◆ **Work to be completed**: Reproduce nothing but the closing run of lines: the line with "Alannah Backless Strapless" and each line that follows it to the end of the data.

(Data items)
Start of Block

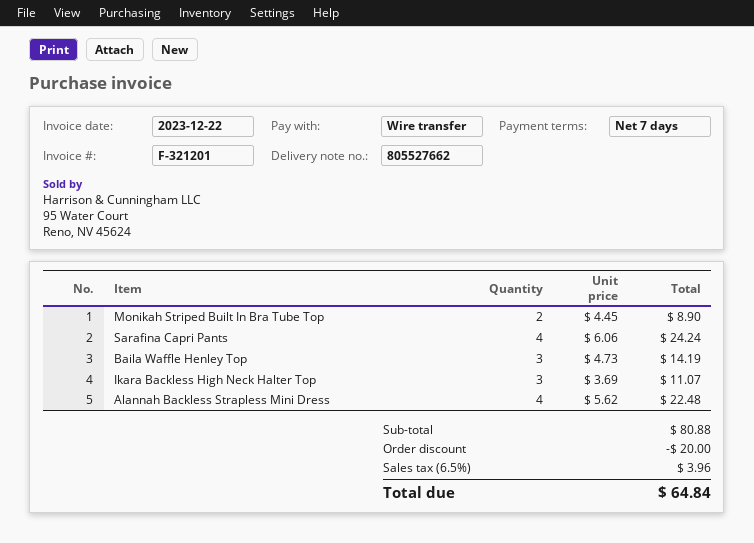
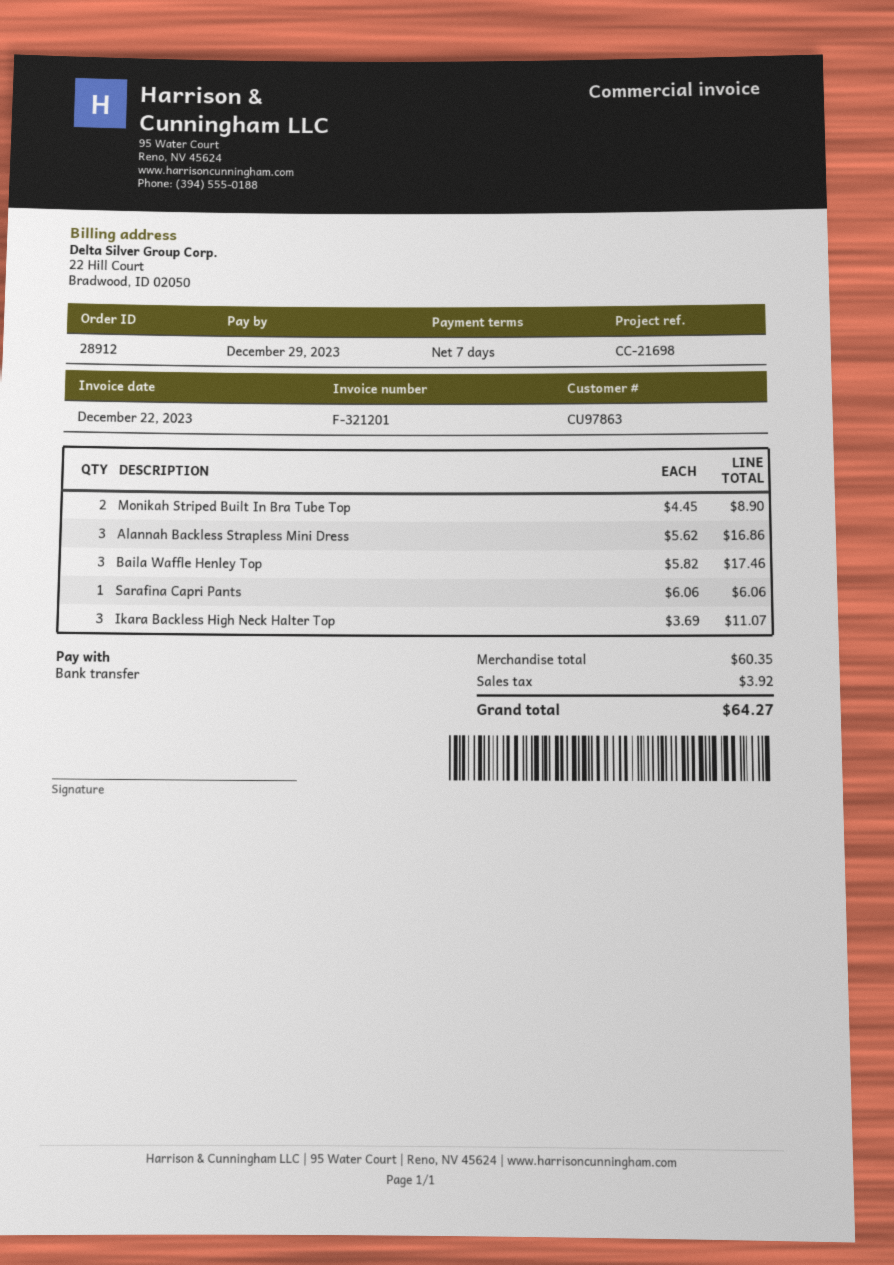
Sarafina Capri Pants: 4 x 6.06 = 24.24 -> 1 x 6.06 = 6.06
Baila Waffle Henley Top: 3 x 4.73 = 14.19 -> 3 x 5.82 = 17.46
Alannah Backless Strapless Mini Dress: 4 x 5.62 = 22.48 -> 3 x 5.62 = 16.86
subtotal: 80.88 -> 60.35
discount: 20.00 -> none
tax: 3.96 -> 3.92
total: 64.84 -> 64.27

End of Block

◆ **Exercise output**:
Alannah Backless Strapless Mini Dress: 4 x 5.62 = 22.48 -> 3 x 5.62 = 16.86
subtotal: 80.88 -> 60.35
discount: 20.00 -> none
tax: 3.96 -> 3.92
total: 64.84 -> 64.27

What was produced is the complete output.